Your instructions
Will you write out the data exactly, excluding every picture?

┌──

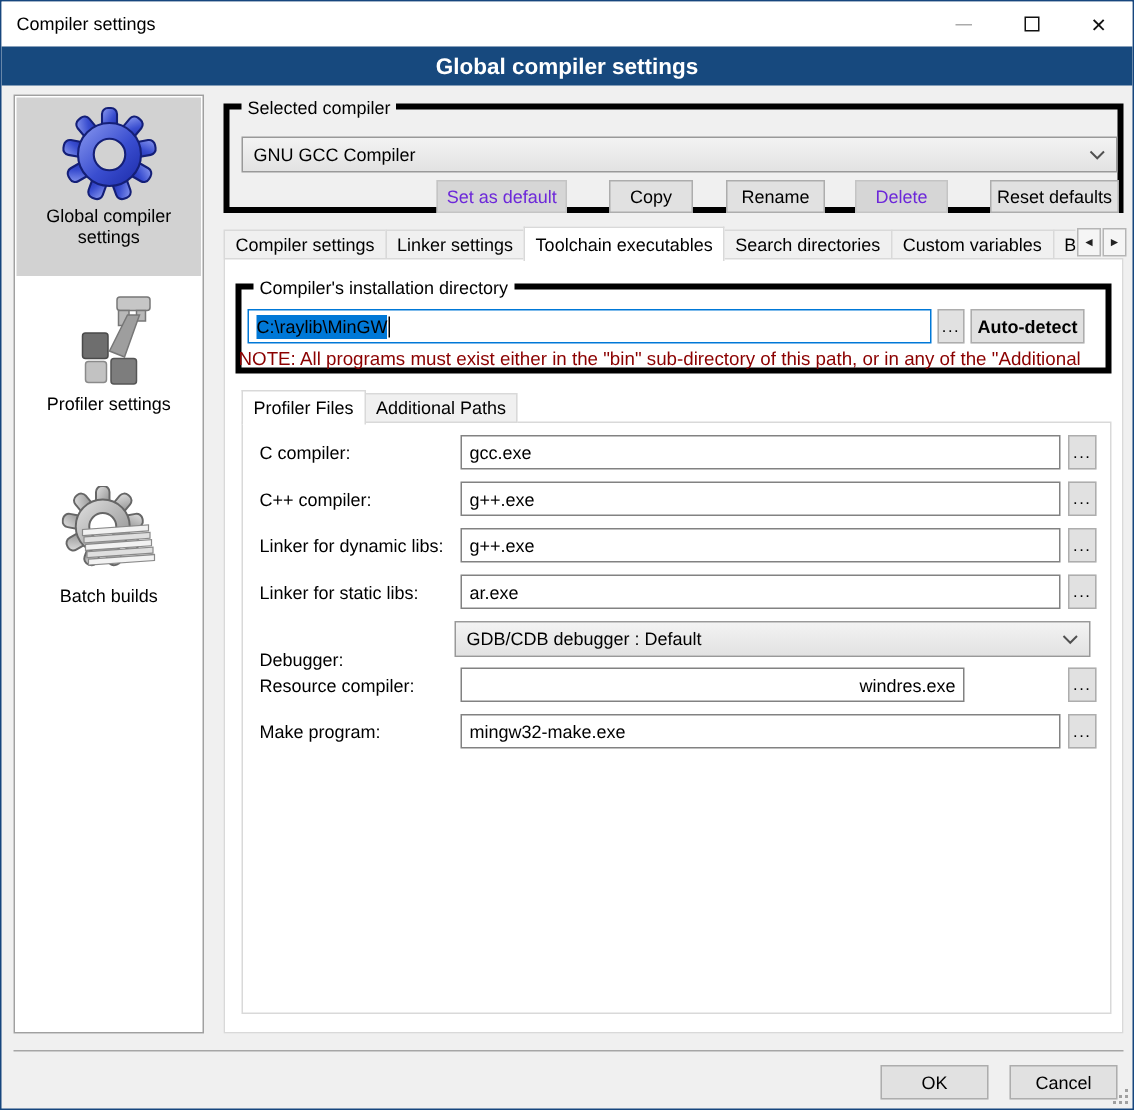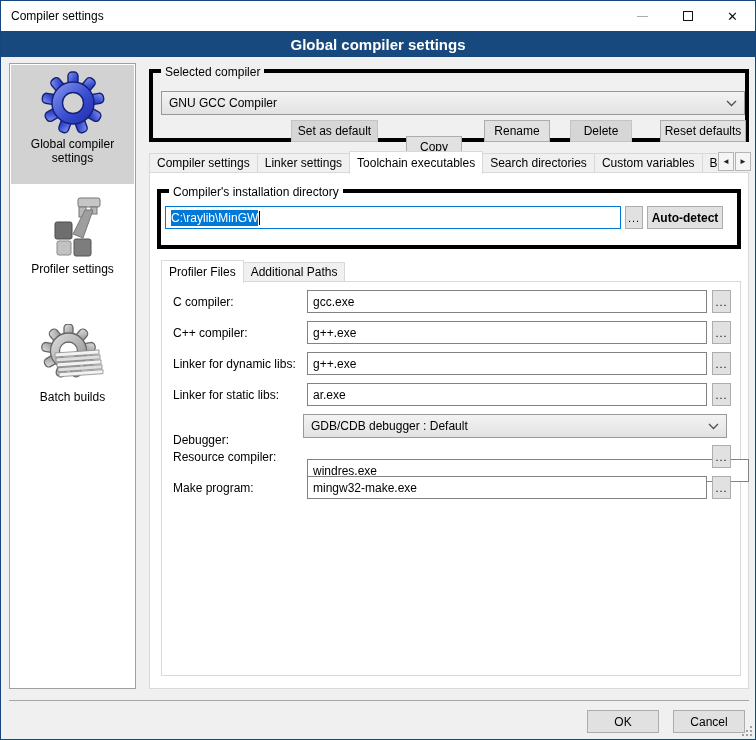--- a/index.html
+++ b/index.html
@@ -41,7 +41,7 @@
   
   .btn { position:absolute; background:#E1E1E1; border:1px solid #ADADAD; display:flex;
          align-items:center; justify-content:center; font-size:12px; cursor:default; }
-  .btn.disabled { background:#D6D6D6; border-color:#C4C4C4; color:#000000; }
+  .btn.disabled { background:#D6D6D6; border-color:#C4C4C4; color:#6d28d9; }
 
   
   .combo { position:absolute; background:linear-gradient(#F3F3F3,#E2E2E2); border:1px solid #999999;

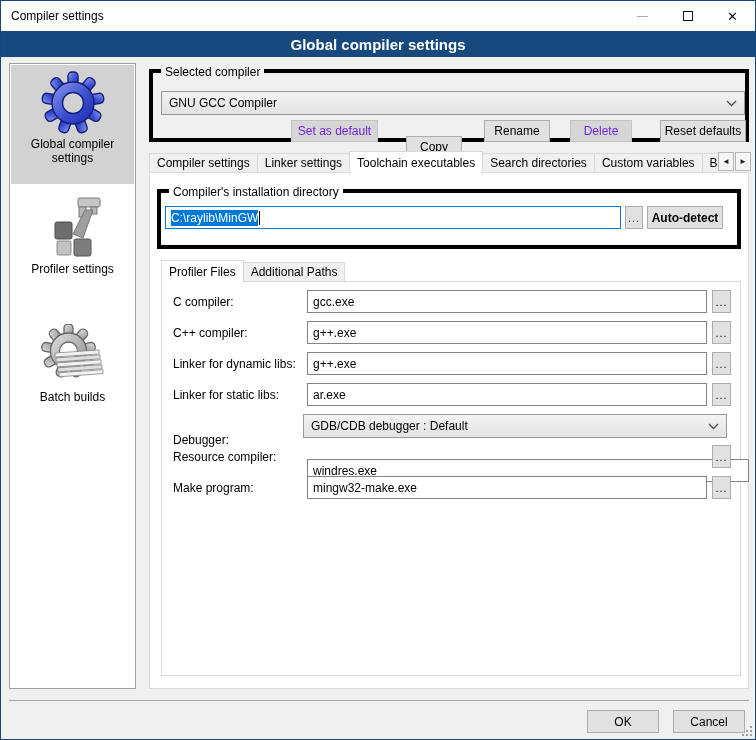--- a/index.html
+++ b/index.html
@@ -197,7 +197,7 @@
     <div class="btn disabled" style="left:138px; top:47px; width:87px; height:22px;">
       <span>Set as default</span>
     </div>
-    <div class="btn" style="left:253px; top:63px; width:56px; height:22px;">
+    <div class="btn" style="left:253px; top:47px; width:56px; height:22px;">
       <span>Copy</span>
     </div>
     <div class="btn" style="left:331px; top:47px; width:66px; height:22px;">

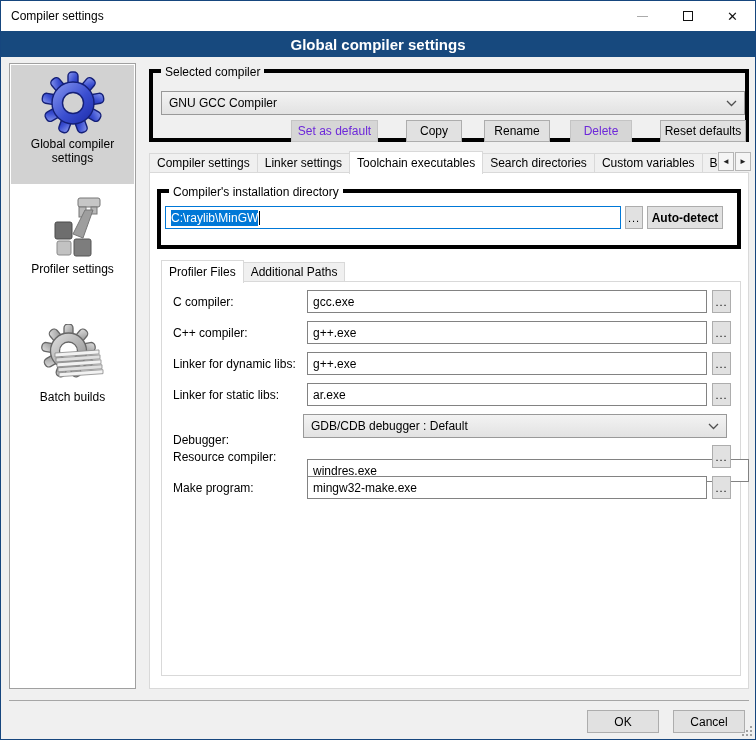--- a/index.html
+++ b/index.html
@@ -52,7 +52,7 @@
   .input { position:absolute; background:#FFFFFF; border:1px solid #828282; display:flex;
            align-items:center; padding:0 5px; font-size:12px; overflow:hidden; white-space:nowrap; }
   .input.focused { border:1px solid #0078D7; }
-  .sel-text { background:#0078D7; color:#ffffff; padding:1px 0; }
+  .sel-text { background:#0078D7; color:#000000; padding:1px 0; }
   .caret { width:1px; height:14px; background:#000; margin-left:1px; }
 
   

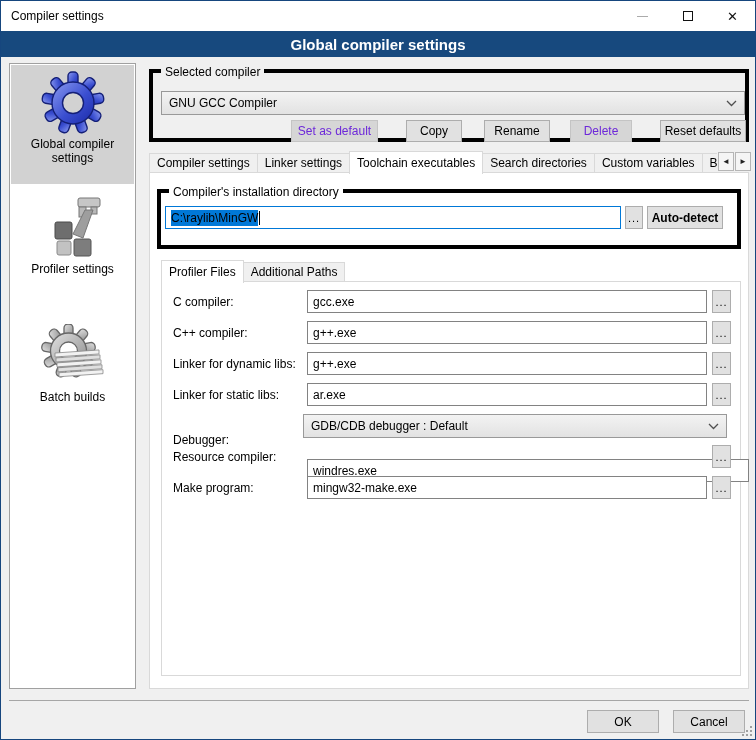--- a/index.html
+++ b/index.html
@@ -255,6 +255,7 @@
   <div class="btn" style="left:646px; top:205px; width:76px; height:23px; z-index:3;font-weight:bold;">
     <span>Auto-detect</span>
   </div>
+  <div class="note">NOTE: All programs must exist either in the "bin" sub-directory of this path, or in any of the "Additional</div>
 
   <div class="tabstrip tabs-sub">
     <div class="tab active" style="background:#FFFFFF;">

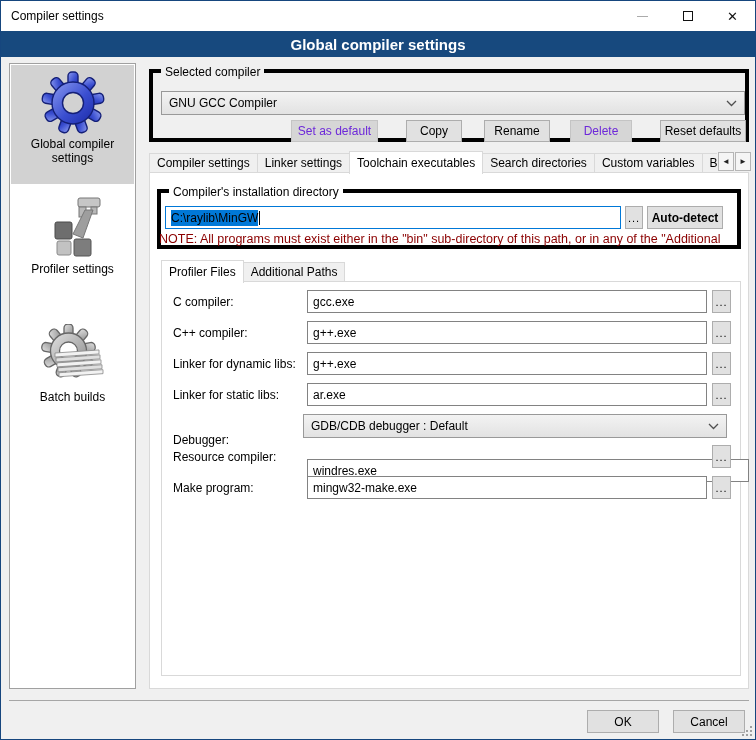--- a/index.html
+++ b/index.html
@@ -310,7 +310,7 @@
   </div>
 
   <span class="row-label" style="top:449px;">Resource compiler:</span>
-  <div class="input field" style="left:306px; top:458px; width:442px; height:23px;">
+  <div class="input field" style="left:306px; top:444px; width:336px; height:23px;justify-content:flex-end;">
     <span>windres.exe</span>
   </div>
   <div class="btn browse" style="left:711px; top:444px;">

└──

Task output
--- a/index.html
+++ b/index.html
@@ -41,7 +41,7 @@
   
   .btn { position:absolute; background:#E1E1E1; border:1px solid #ADADAD; display:flex;
          align-items:center; justify-content:center; font-size:12px; cursor:default; }
-  .btn.disabled { background:#D6D6D6; border-color:#C4C4C4; color:#000000; }
+  .btn.disabled { background:#D6D6D6; border-color:#C4C4C4; color:#6d28d9; }
 
   
   .combo { position:absolute; background:linear-gradient(#F3F3F3,#E2E2E2); border:1px solid #999999;

--- a/index.html
+++ b/index.html
@@ -197,7 +197,7 @@
     <div class="btn disabled" style="left:138px; top:47px; width:87px; height:22px;">
       <span>Set as default</span>
     </div>
-    <div class="btn" style="left:253px; top:63px; width:56px; height:22px;">
+    <div class="btn" style="left:253px; top:47px; width:56px; height:22px;">
       <span>Copy</span>
     </div>
     <div class="btn" style="left:331px; top:47px; width:66px; height:22px;">

--- a/index.html
+++ b/index.html
@@ -52,7 +52,7 @@
   .input { position:absolute; background:#FFFFFF; border:1px solid #828282; display:flex;
            align-items:center; padding:0 5px; font-size:12px; overflow:hidden; white-space:nowrap; }
   .input.focused { border:1px solid #0078D7; }
-  .sel-text { background:#0078D7; color:#ffffff; padding:1px 0; }
+  .sel-text { background:#0078D7; color:#000000; padding:1px 0; }
   .caret { width:1px; height:14px; background:#000; margin-left:1px; }
 
   

--- a/index.html
+++ b/index.html
@@ -255,6 +255,7 @@
   <div class="btn" style="left:646px; top:205px; width:76px; height:23px; z-index:3;font-weight:bold;">
     <span>Auto-detect</span>
   </div>
+  <div class="note">NOTE: All programs must exist either in the "bin" sub-directory of this path, or in any of the "Additional</div>
 
   <div class="tabstrip tabs-sub">
     <div class="tab active" style="background:#FFFFFF;">

--- a/index.html
+++ b/index.html
@@ -310,7 +310,7 @@
   </div>
 
   <span class="row-label" style="top:449px;">Resource compiler:</span>
-  <div class="input field" style="left:306px; top:458px; width:442px; height:23px;">
+  <div class="input field" style="left:306px; top:444px; width:336px; height:23px;justify-content:flex-end;">
     <span>windres.exe</span>
   </div>
   <div class="btn browse" style="left:711px; top:444px;">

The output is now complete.